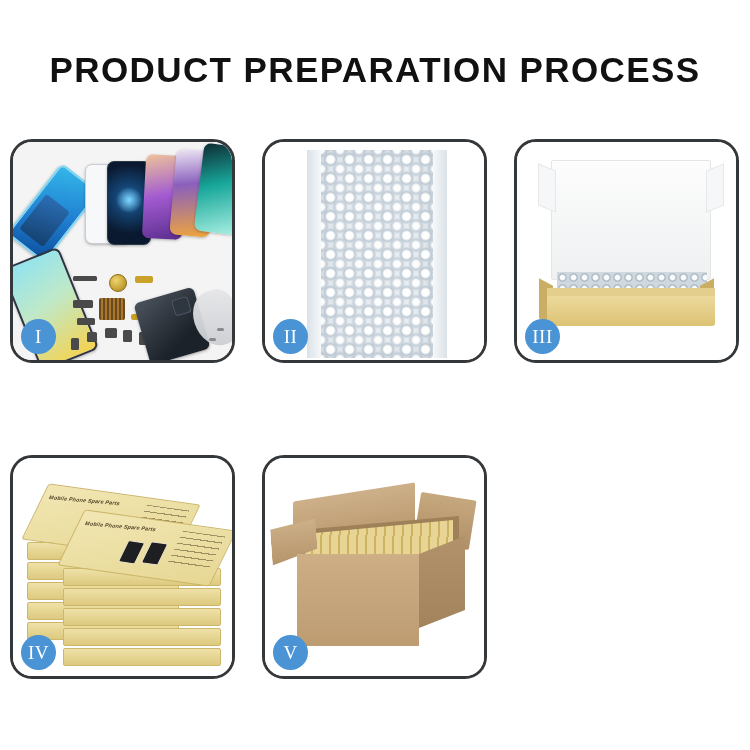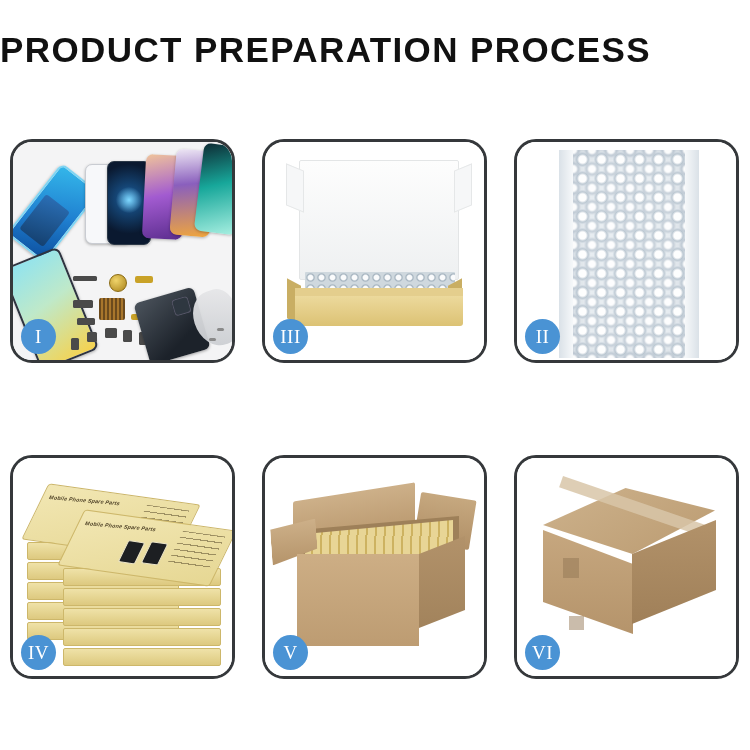--- a/index.html
+++ b/index.html
@@ -16,7 +16,7 @@
   }
 
   
-  .header { text-align: left; padding-top: 32px; }
+  .header { text-align: center; padding-top: 52px; }
   .title {
     font-size: 35px;
     font-weight: bold;

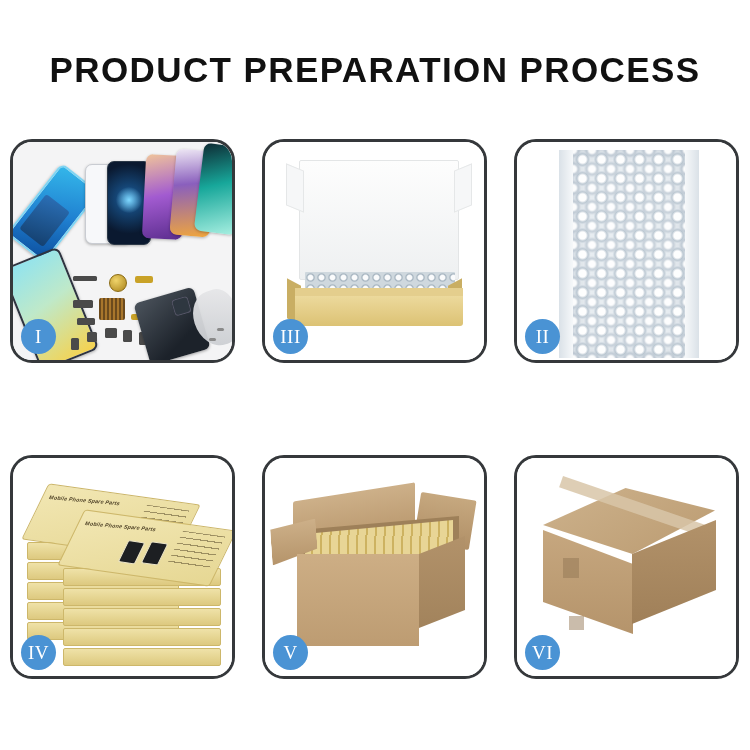--- a/index.html
+++ b/index.html
@@ -390,6 +390,15 @@
     <div class="badge">I</div>
   </div>
 
+  <div class="panel p2">
+    <div class="stage">
+      <div class="bw-edgeL"></div>
+      <div class="bw-edgeR"></div>
+      <div class="bw"></div>
+    </div>
+    <div class="badge">II</div>
+  </div>
+
   <div class="panel p3">
     <div class="stage">
       <div class="tray-lid"></div>
@@ -400,15 +409,6 @@
       <div class="tray-front"></div>
     </div>
     <div class="badge">III</div>
-  </div>
-
-  <div class="panel p2">
-    <div class="stage">
-      <div class="bw-edgeL"></div>
-      <div class="bw-edgeR"></div>
-      <div class="bw"></div>
-    </div>
-    <div class="badge">II</div>
   </div>
 
   <div class="panel p4">

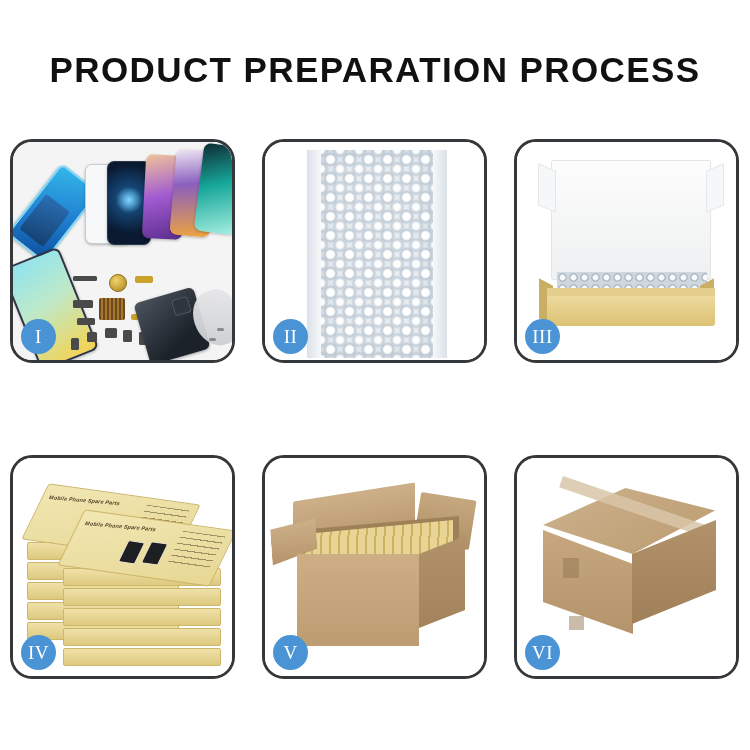--- a/index.html
+++ b/index.html
@@ -455,17 +455,6 @@
     <div class="badge">V</div>
   </div>
 
-  <div class="panel p6">
-    <div class="stage">
-      <div class="c6-top"></div>
-      <div class="c6-tape"></div>
-      <div class="c6-left"></div>
-      <div class="c6-right"></div>
-      <div class="c6-tab1"></div>
-      <div class="c6-tab2"></div>
-    </div>
-    <div class="badge">VI</div>
-  </div>
 
 </div>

★ ★ ★ ★

[Action item]:
Only the lines from the beginning of the listing up to and including the line with "-400,15 +409,6 @@" should appear in the reply, copied word for word and free of pictures.

[Problem solution]:
--- a/index.html
+++ b/index.html
@@ -16,7 +16,7 @@
   }
 
   
-  .header { text-align: left; padding-top: 32px; }
+  .header { text-align: center; padding-top: 52px; }
   .title {
     font-size: 35px;
     font-weight: bold;

--- a/index.html
+++ b/index.html
@@ -390,6 +390,15 @@
     <div class="badge">I</div>
   </div>
 
+  <div class="panel p2">
+    <div class="stage">
+      <div class="bw-edgeL"></div>
+      <div class="bw-edgeR"></div>
+      <div class="bw"></div>
+    </div>
+    <div class="badge">II</div>
+  </div>
+
   <div class="panel p3">
     <div class="stage">
       <div class="tray-lid"></div>
@@ -400,15 +409,6 @@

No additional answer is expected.